I have a Linksys WRT54GL wireless router, I want to monitor all incoming traffic 802.11 to my router with wireshark. I am interested to see the mac-address or ip-address and RSSI. if I have connected my router to a server where i have installed wireshark through ethernet. I assume the packets that i will be in wireshark would be ethernet packets and not 802.11 packets. so what can i do if i want to see 802.11 packets and be able to see RSSI coming from a device to my router.
thanks
Hello Ricardo,
Sorry for the delay in response. Look into how to set up a monitor port on the WRT54GL… From that you may be able to set up a method to monitor all wireless traffic hitting the router via the server. You also might want to look into splunk/snort to filter the messages you receive on the server itself from the router. Also look into syslog capabilities from the router.
Thanks.
alex
Hi,
I get the routing setup to work in my dd-wrt and can see the traffic in my W7 machince running wireshark, the only problem I have is that the W7 machine seems to route the packets it receives out on the network again which then causes the dd-wrt to route it back again to the W7 machine. Nayone have an idea how to turn of that routing in the W7 machine?
Thanks
Hello Johnny,
Interesting. Could you share your route table on the Windows 7 server? Also what networks are sending traffic to the Windows 7 machine?
netstat -rn
Thanks.
alex
hi,
i tried to follow the Lino steps to some extent.
but it fails when i insert the rules.
i can see things but i cant capture anything from the other machines
is the code that is wrong?
router is: 192.168.1.1
target machine: 192.168.1.152
machine to see the captured packets: 192.168.1.83
iptables -t mangle -A POSTROUTING -d 192.168.1.152 -j ROUTE –tee –gw 192.168.1.83
iptables -t mangle -A PREROUTING -s 192.168.1.152 -j ROUTE –tee –gw 192.168.1.83
what can i do?
thank you very much
Hello Tomy,
Did you try removing the -d and -s switches as noted by Lino?
Thanks.
alex
Hi,
My router address is 192.168.11.1 and I want to forward the traffic from my iPad which is connected to the router by WiFi and it’s address is 192.168.11.41 to my Mac which its address is 192.168.11.61.
I typed the following commands to the router (in administration->commands on the router’s control panel):
iptables -t mangle -A POSTROUTING -d 192.168.11.41 -j ROUTE –tee –gw 192.168.11.61
iptables -t mangle -A PREROUTING -s 192.168.11.41 -j ROUTE –tee –gw 192.168.11.61
And nothing happened. I can’t see anything related to the iPad traffic on wireshark.
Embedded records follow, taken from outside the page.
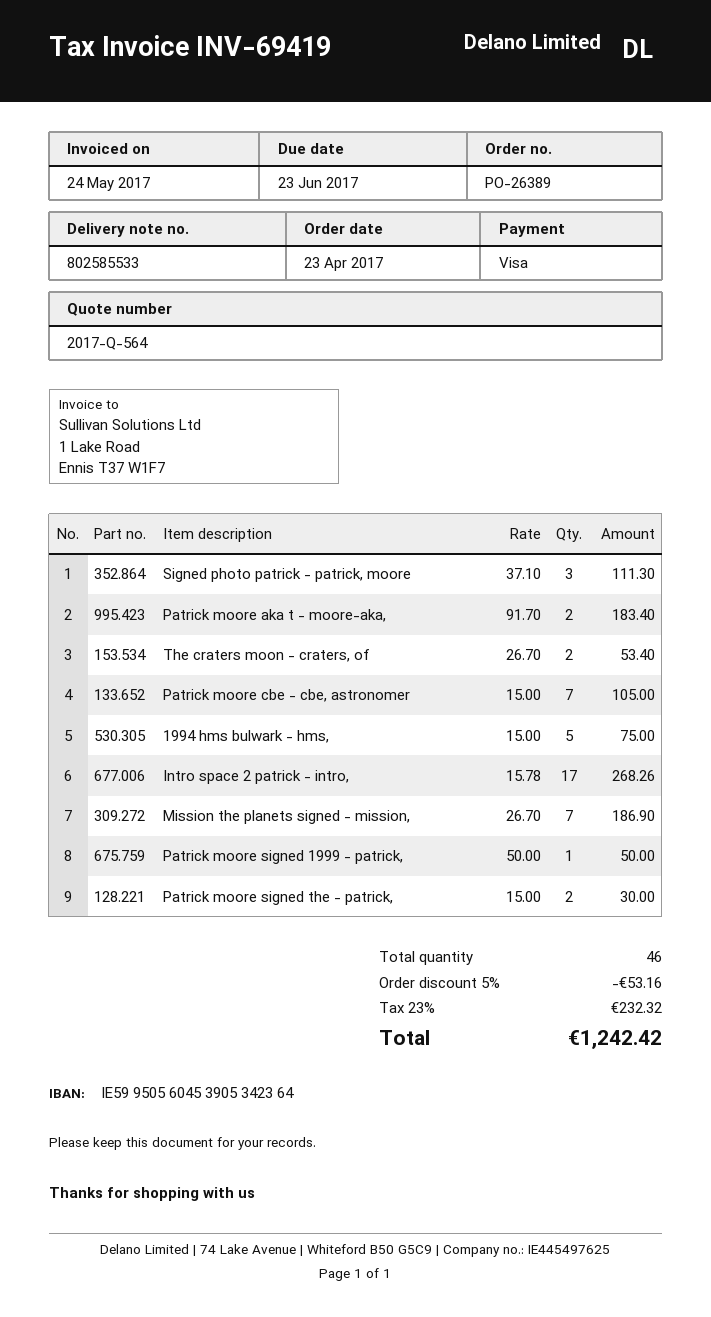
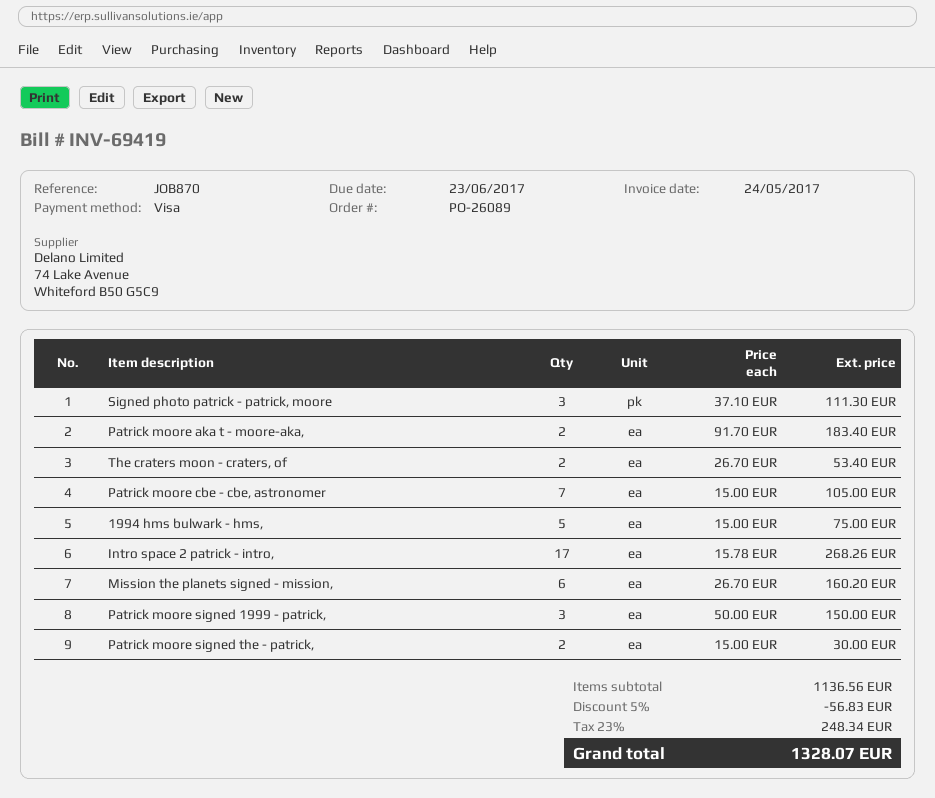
order number: PO-26389 -> PO-26089
Mission the planets signed - mission,: 7 x 26.70 = 186.90 -> 6 x 26.70 = 160.20
Patrick moore signed 1999 - patrick,: 1 x 50.00 = 50.00 -> 3 x 50.00 = 150.00
discount: 5% = 53.16 -> 5% = 56.83
tax: 23% = 232.32 -> 23% = 248.34
total: 1242.42 -> 1328.07

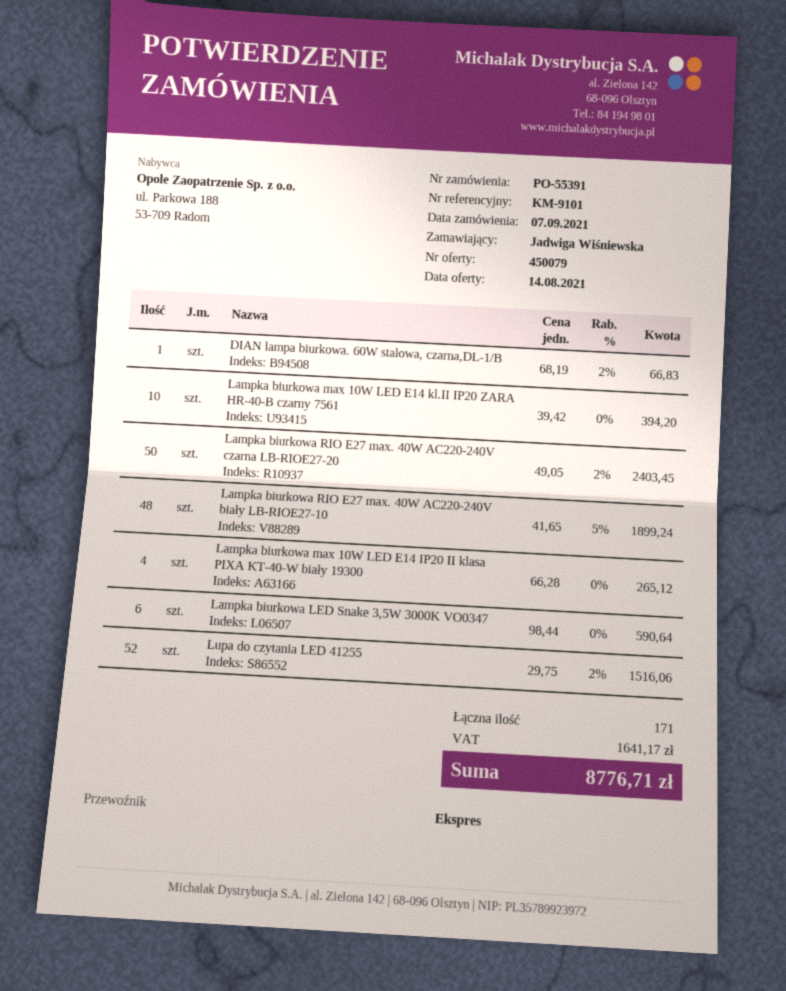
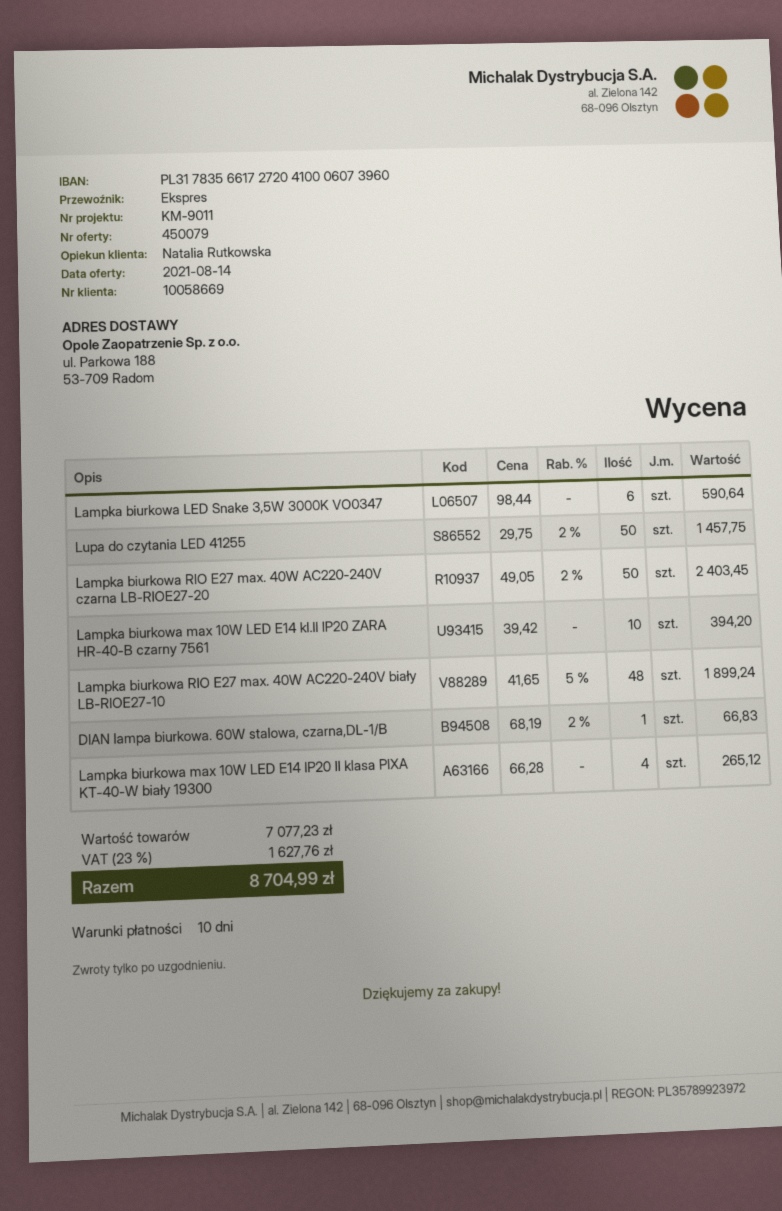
reference: KM-9101 -> KM-9011
Lupa do czytania LED 41255: 52 x 29.75 - 2% = 1516.06 -> 50 x 29.75 - 2% = 1457.75
tax: 1641.17 -> 1627.76
total: 8776.71 -> 8704.99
When I tried to run “iptables -t mangle -L” I see this:
Chain PREROUTING (policy ACCEPT)
target prot opt source destination
MARK 0 — anywhere bzq-79-180-181-223.red.bezeqint.net MARK or 0x80000000
CONNMARK 0 — anywhere anywhere CONNMARK save
Chain INPUT (policy ACCEPT)
target prot opt source destination
Chain FORWARD (policy ACCEPT)
target prot opt source destination
Chain OUTPUT (policy ACCEPT)
target prot opt source destination
Chain POSTROUTING (policy ACCEPT)
target prot opt source destination
Thanks Alex,
Can I use this rule to capture packets on the router Wlan0 port?